Uygulamada, fazlaya ilişkin hakların saklı tutulması, dava açma tekniği bakımından, tümü ihlal ya da inkâr olunan hakkın ancak bir bölümünün dava edilmesi, diğer bölümüne ait dava ve talep hakkının bazı nedenlerle geleceğe bırakılması anlamına gelir. Yargıtay Hukuk Genel Kurulunca benimsenmiş ilkeye göre, kısmi davada fazlaya ilişkin hakların saklı tutulmuş olması, saklı tutulan kesim için zamanaşımını kesmez, zamanaşımı alacağın yalnız kısmi dava konusu yapılan miktarı için kesilir.

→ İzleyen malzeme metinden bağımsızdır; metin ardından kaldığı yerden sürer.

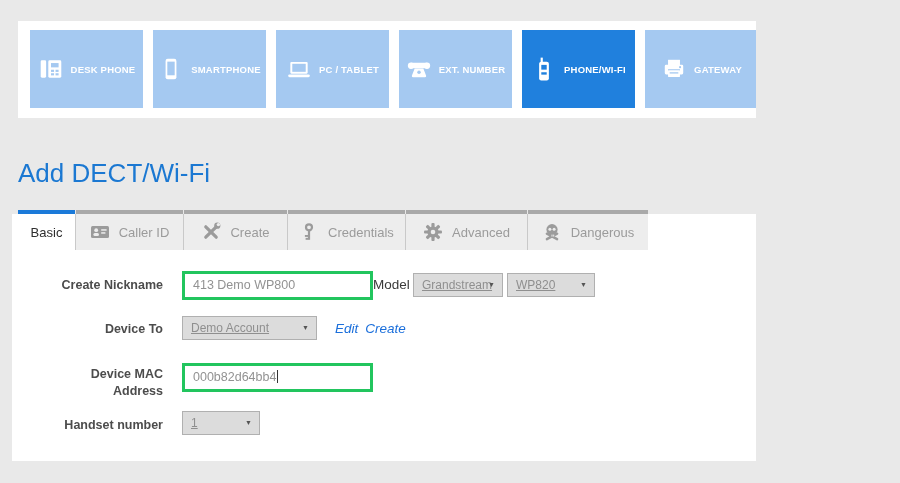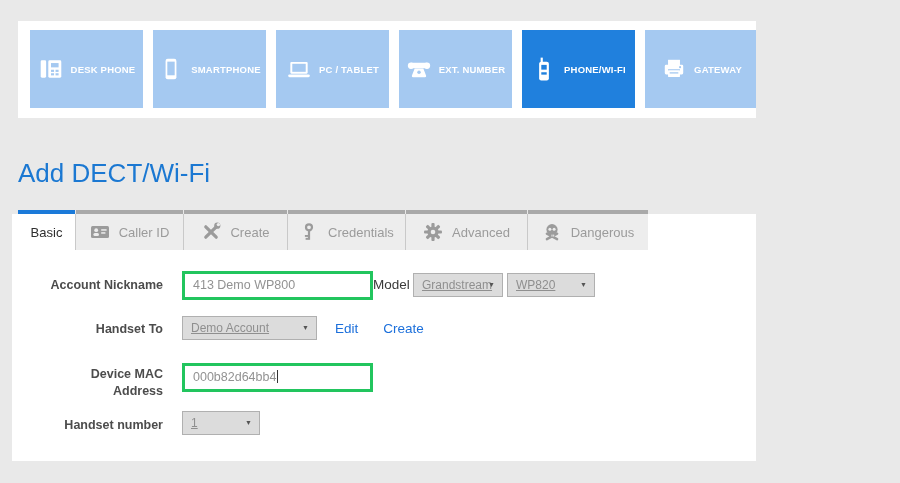--- a/index.html
+++ b/index.html
@@ -262,7 +262,7 @@
 
   </div>
 
-  <div class="form-label" style="left:41px;top:277px;">Account Nickname</div>
+  <div class="form-label" style="left:41px;top:277px;">Create Nickname</div>
   <div class="text-input" style="left:182px;top:271px;width:169px;height:23px;">
     <span>413 Demo WP800</span>
   </div>

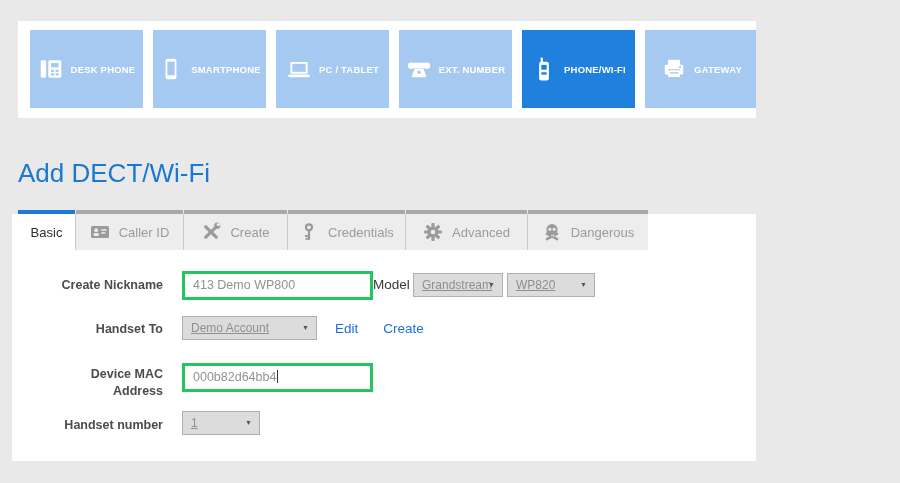--- a/index.html
+++ b/index.html
@@ -277,7 +277,7 @@
     <span class="dd-arrow">▼</span>
   </div>
 
-  <div class="form-label" style="left:41px;top:321px;">Handset To</div>
+  <div class="form-label" style="left:41px;top:321px;">Device To</div>
   <div class="dd" style="left:182px;top:316px;width:135px;height:24px;">
     <span>Demo Account</span>
     <span class="dd-arrow">▼</span>

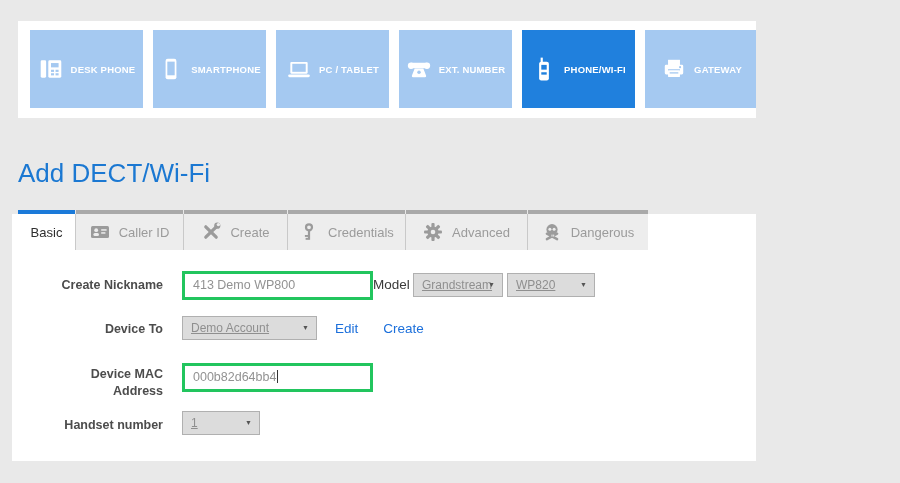--- a/index.html
+++ b/index.html
@@ -83,7 +83,7 @@
   .inline-label{
     position:absolute;font-size:13.5px;color:#3a3a3a;line-height:16px;
   }
-  .links{position:absolute;display:flex;gap:25px;}
+  .links{position:absolute;display:flex;gap:7px;font-style:italic;}
   .link{font-size:13.5px;color:#1b6fdb;cursor:pointer;line-height:16px;}
 </style>
 </head>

Dava konusunun ıslah yoluyla arttırılması durumunda, 1086 sayılı Hukuk Usulü Muhakemeleri Kanunu hükümlerinin uygulandığı dönemde, ıslah dilekçesinin tebliğini izleyen ilk oturuma kadar ya da ilk oturumda yapılan zamanaşımı def’i de ıslaha konu alacaklar yönünden hüküm ifade eder. Ancak Hukuk Muhakemeleri Kanunu’nun yürürlüğe girdiği 01.10.2011 tarihinden sonraki uygulamada, 371/2 ve 319. maddeler uyarınca ıslah dilekçesinin davalı tarafa tebliği üzerine iki haftalık süre içinde ıslaha konu kısımlar için zamanaşımı def’inde bulunulabileceği kabul edilmelidir.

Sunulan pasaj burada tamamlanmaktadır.